The new computer has arrived, and I am now setting it up.

This used to be a total pain in the ass. Copy files, install from disks, copy more files, find passwords... And by "used to" I mean in 2012.

Today my working files are all in OneDrive, my frequently-used, unimportant Web passwords* are in Chrome, and my apps are all in the cloud. This pretty much means the only things I have to do are (a) log into my Microsoft account, (b) download Chrome, and (c) copy a portable hard disk onto my local. So much less babysitting.

And then there's this:

I mean, 40 GB. I feel like the first time I used a computer with 32 MB of RAM. I haven't even taken it out for a spin yet; that's after I install Lightroom, Visual Studio, and SQL Server.

Speaking of, I do have to install my development environment and make sure I can compile and deploy the important things.
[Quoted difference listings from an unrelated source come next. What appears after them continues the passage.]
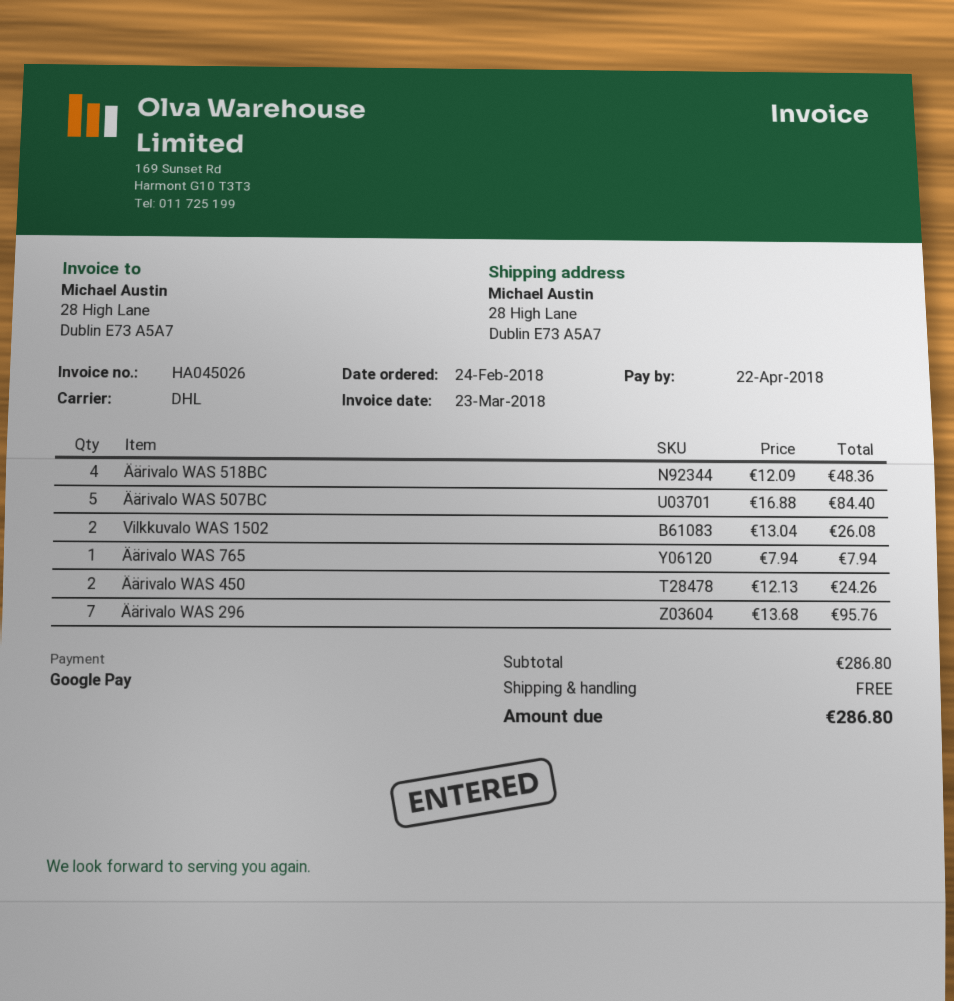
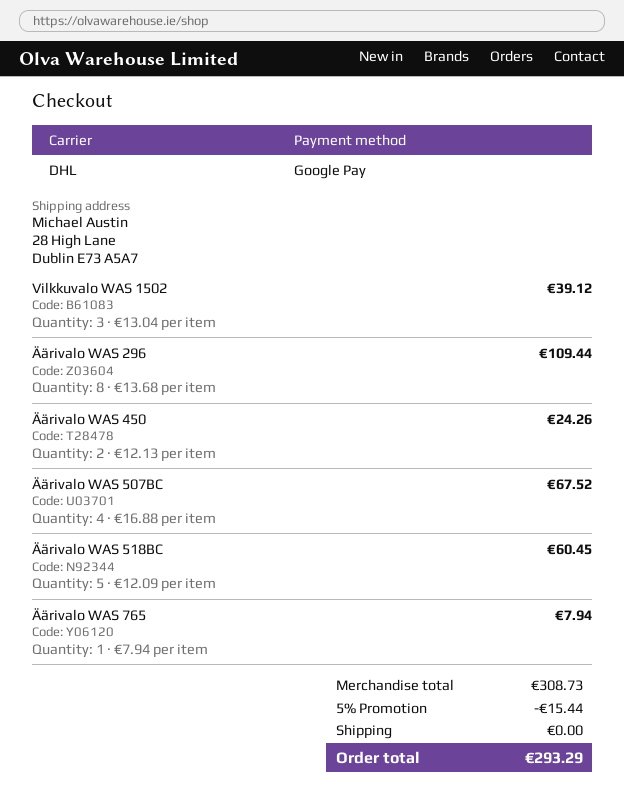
Äärivalo WAS 518BC: 4 x 12.09 = 48.36 -> 5 x 12.09 = 60.45
Äärivalo WAS 507BC: 5 x 16.88 = 84.40 -> 4 x 16.88 = 67.52
Vilkkuvalo WAS 1502: 2 x 13.04 = 26.08 -> 3 x 13.04 = 39.12
Äärivalo WAS 296: 7 x 13.68 = 95.76 -> 8 x 13.68 = 109.44
subtotal: 286.80 -> 308.73
discount: none -> 5% = 15.44
total: 286.80 -> 293.29

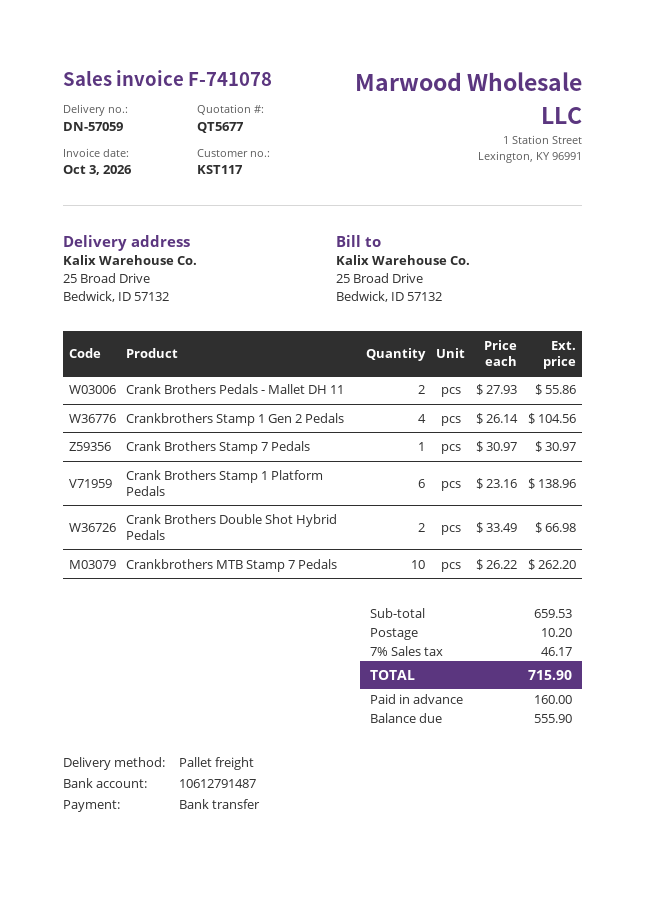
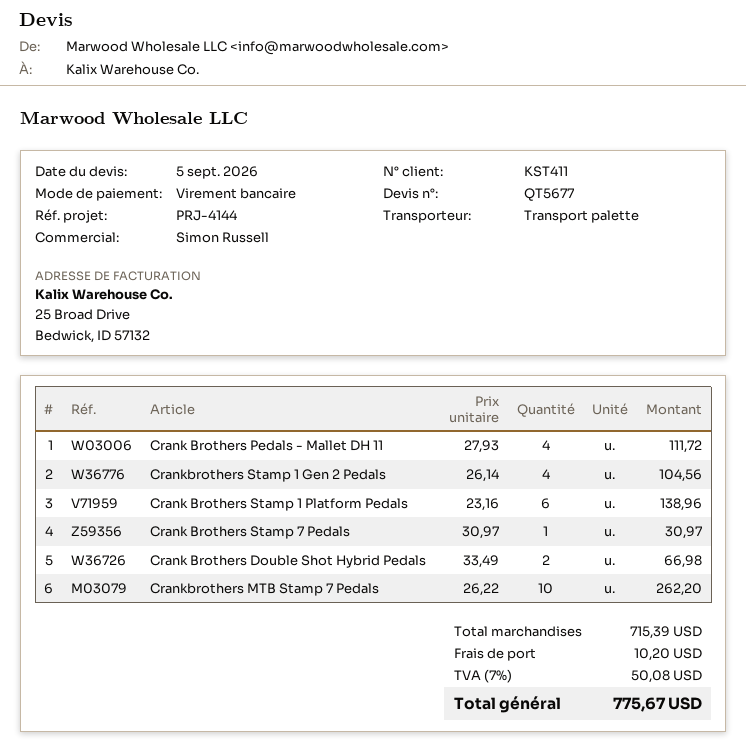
customer number: KST117 -> KST411
Crank Brothers Pedals - Mallet DH 11: 2 x 27.93 = 55.86 -> 4 x 27.93 = 111.72
subtotal: 659.53 -> 715.39
tax: 7% = 46.17 -> 7% = 50.08
total: 715.90 -> 775.67

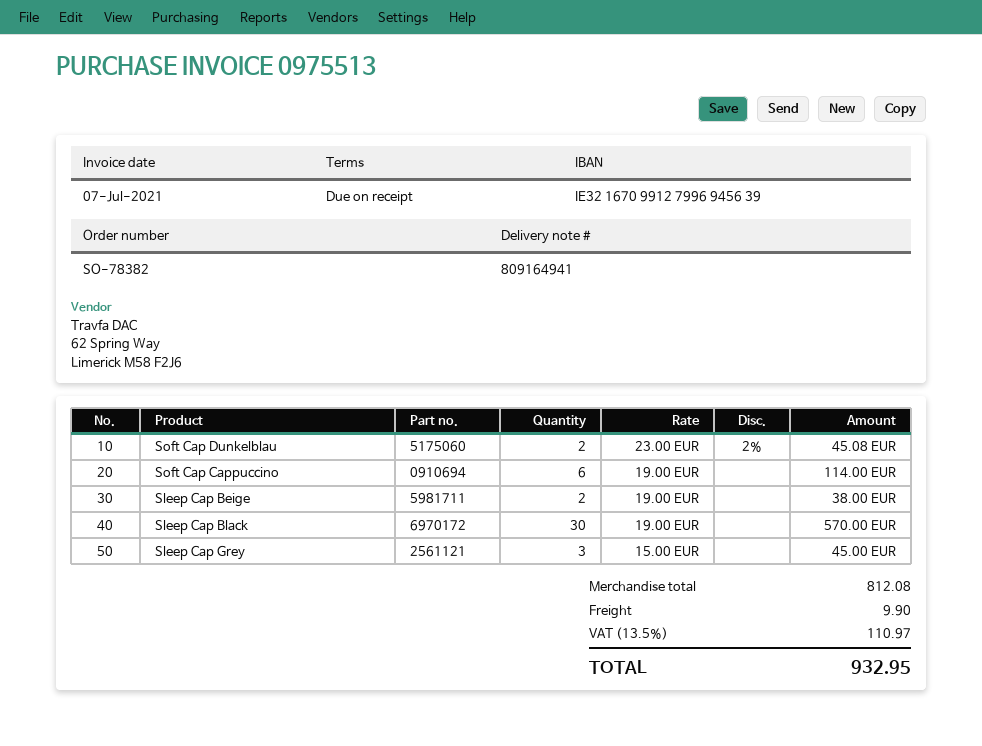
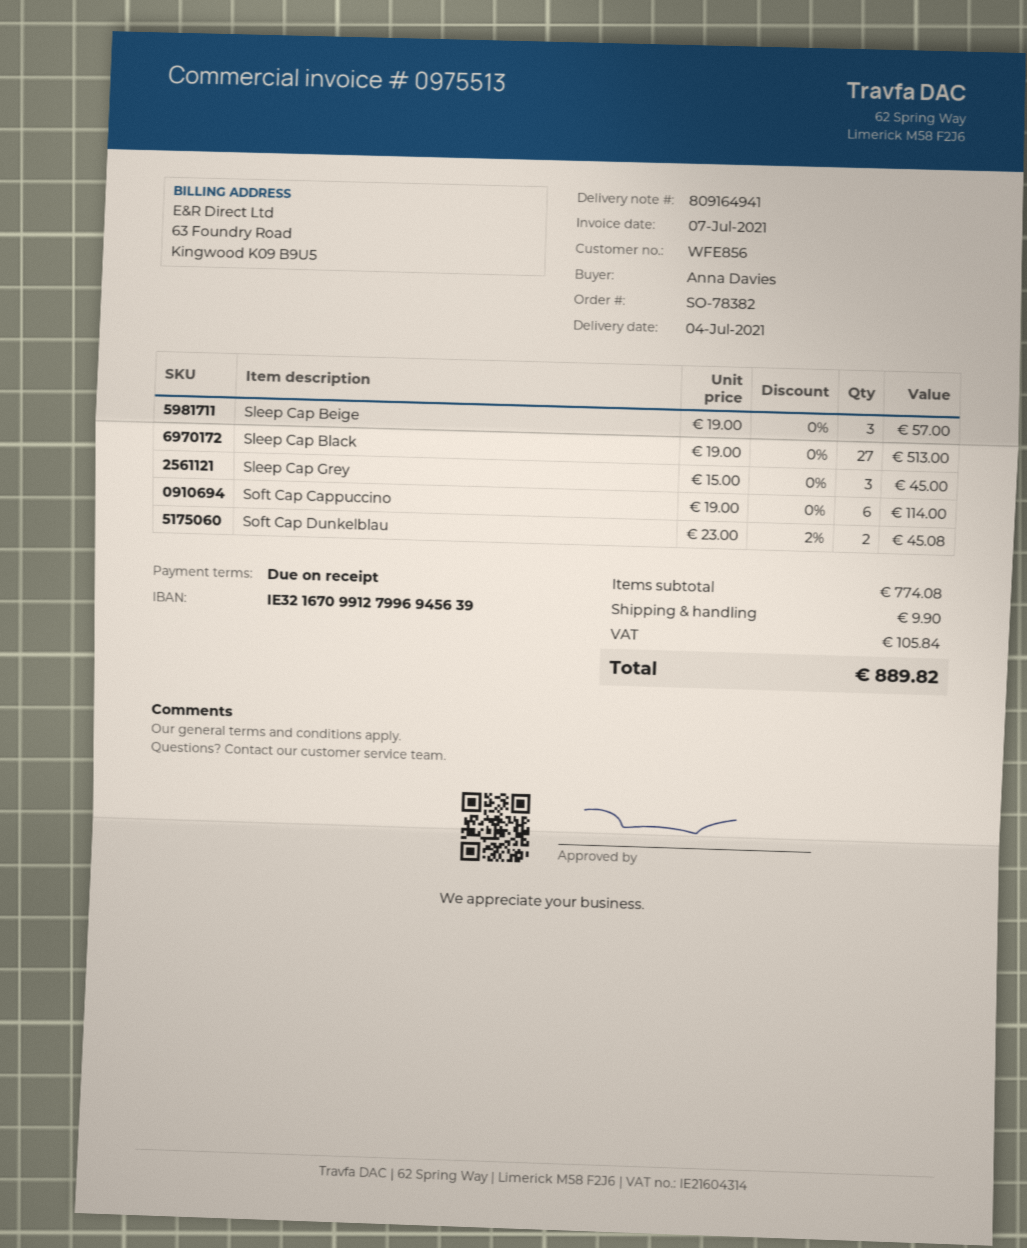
Sleep Cap Beige: 2 x 19.00 = 38.00 -> 3 x 19.00 = 57.00
Sleep Cap Black: 30 x 19.00 = 570.00 -> 27 x 19.00 = 513.00
subtotal: 812.08 -> 774.08
tax: 110.97 -> 105.84
total: 932.95 -> 889.82

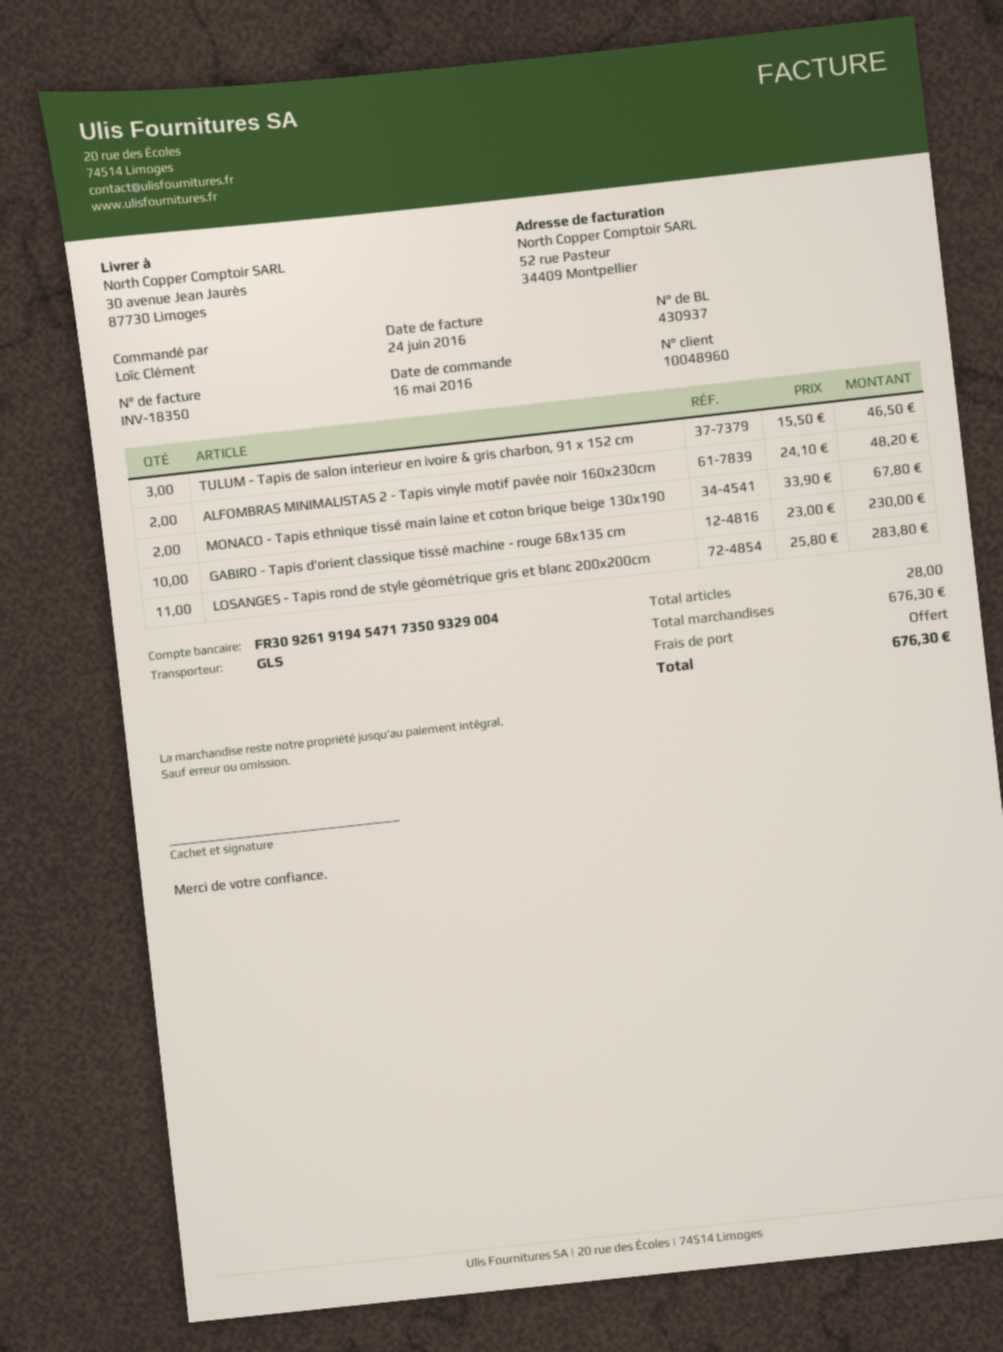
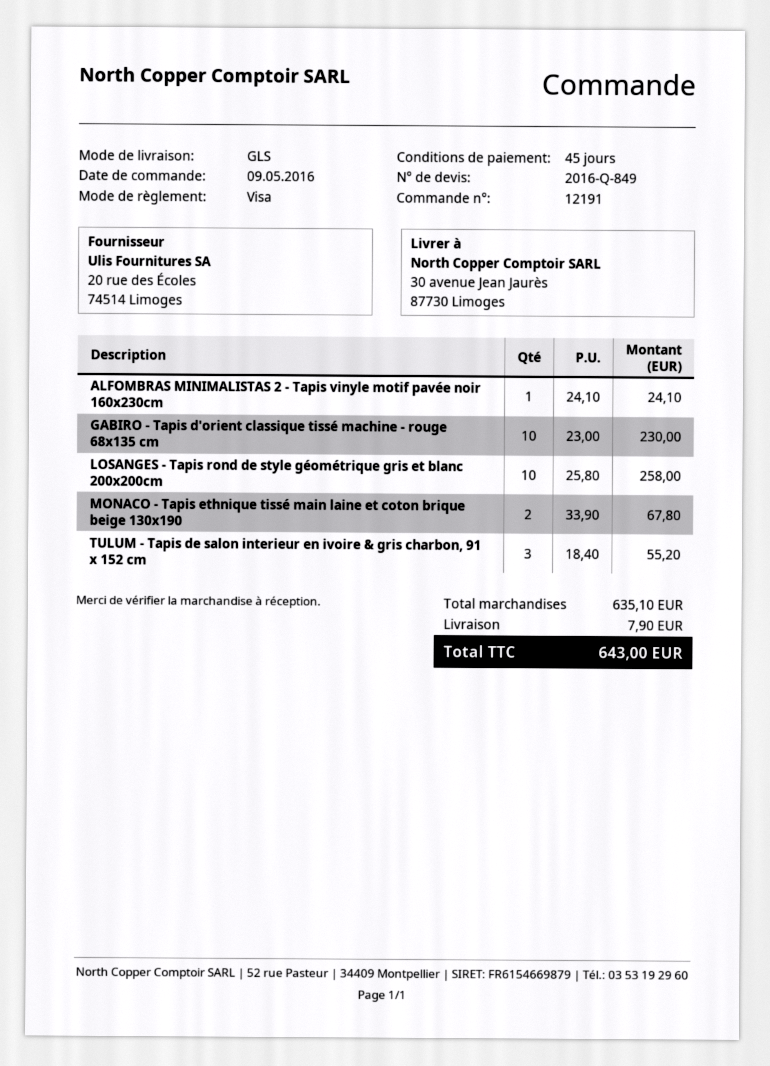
order date: 2016-05-16 -> 2016-05-09
TULUM - Tapis de salon interieur en ivoire & gris charbon, 91 x 152 cm: 3 x 15.50 = 46.50 -> 3 x 18.40 = 55.20
ALFOMBRAS MINIMALISTAS 2 - Tapis vinyle motif pavée noir 160x230cm: 2 x 24.10 = 48.20 -> 1 x 24.10 = 24.10
LOSANGES - Tapis rond de style géométrique gris et blanc 200x200cm: 11 x 25.80 = 283.80 -> 10 x 25.80 = 258.00
subtotal: 676.30 -> 635.10
shipping: 0.00 -> 7.90
total: 676.30 -> 643.00

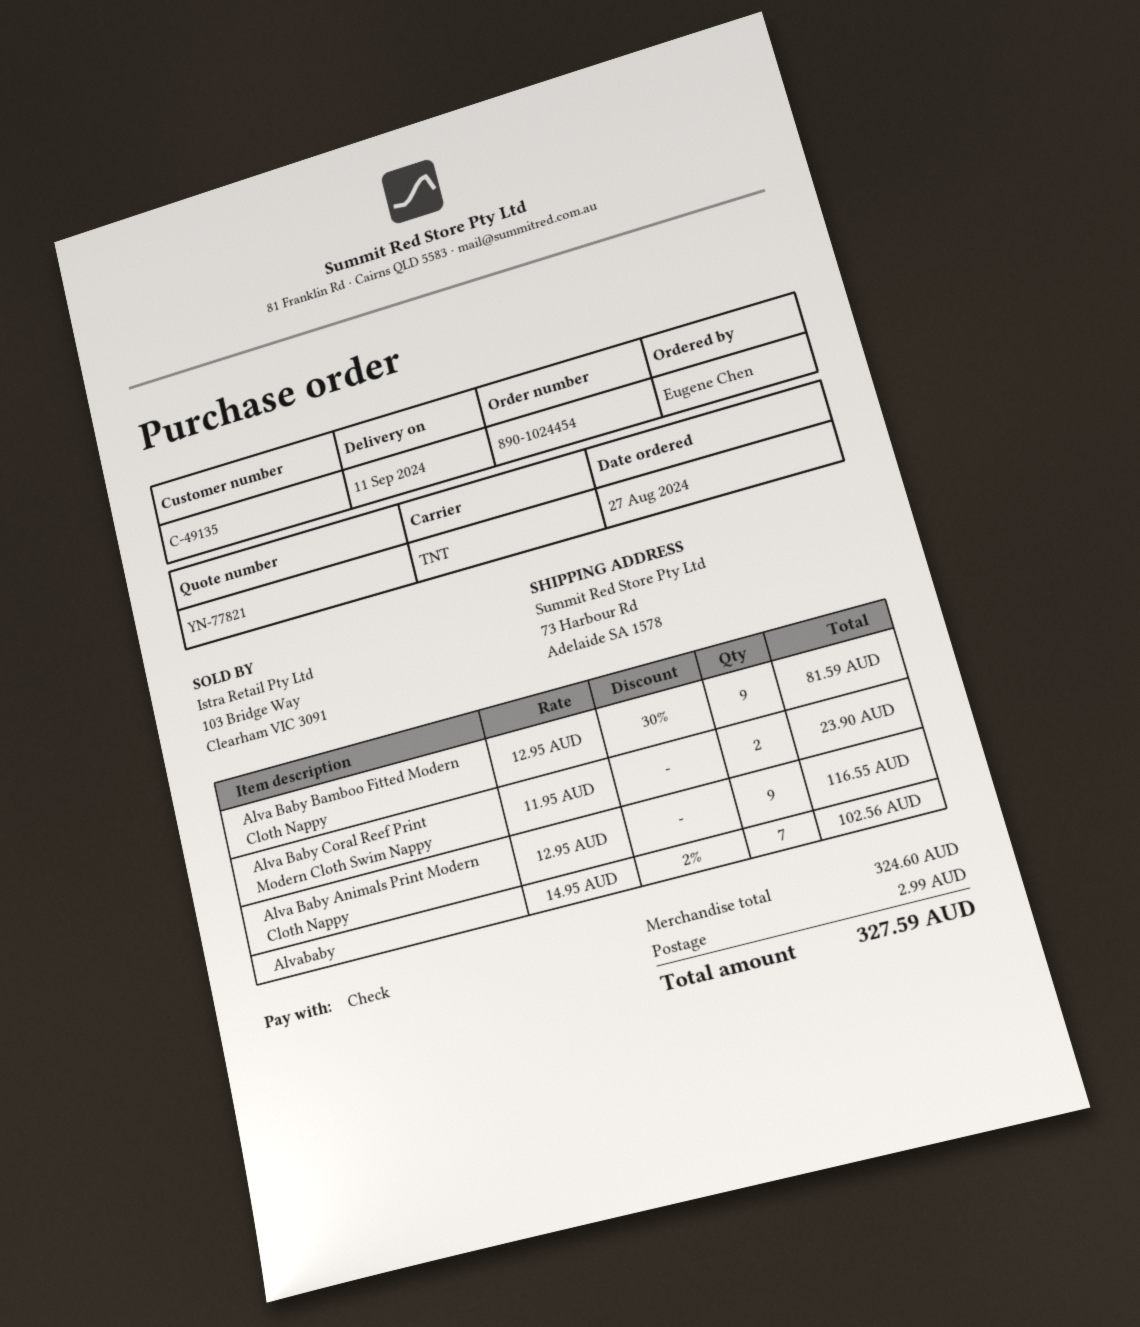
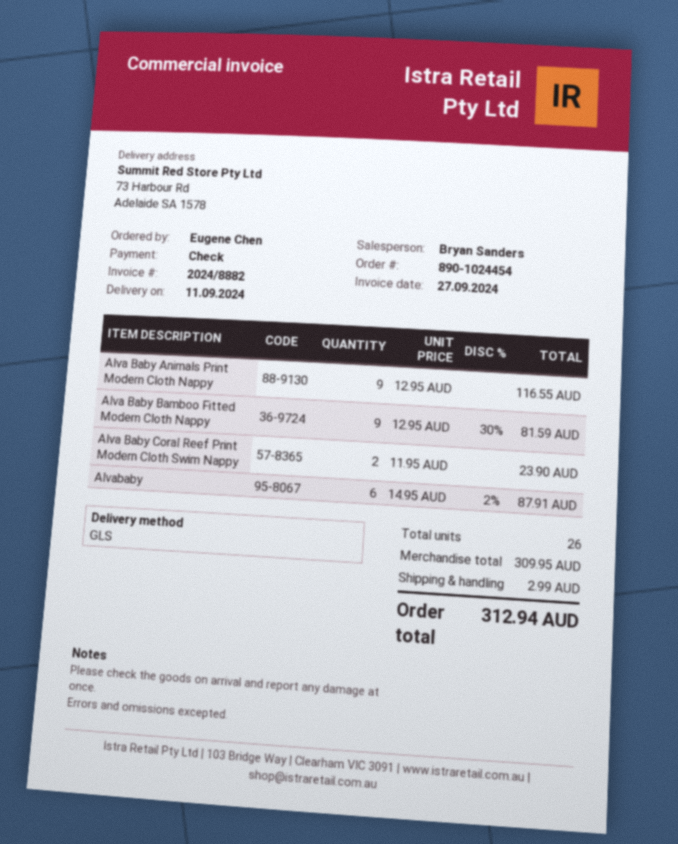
shipping method: TNT -> GLS
Alvababy: 7 x 14.95 - 2% = 102.56 -> 6 x 14.95 - 2% = 87.91
subtotal: 324.60 -> 309.95
total: 327.59 -> 312.94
But I don't have to do that this second.

34,359,738,368 bytes

This little box here contains 32 gigabytes of RAM, and cost me $1 per 162,842,362 bytes. As I mentioned Thursday, this is considerably more RAM for considerably less money than the RAM I bought in January 1993 to upgrade my 4 MB ZEOS computer to an 8 MB computer. Those 4 megabytes cost about the same as these 32 gigabytes in total. But back then, I got only 20,972 bytes per dollar.

Put it another way: this RAM is approximately 8,000 times less expensive than the RAM I bought in 1993. It's also somewhere around 2,000 times faster, but that's a different metric. Oh, and it's more than 1,600 times more memory capacity than the total hard drive space on the first computer I owned that came with a hard drive.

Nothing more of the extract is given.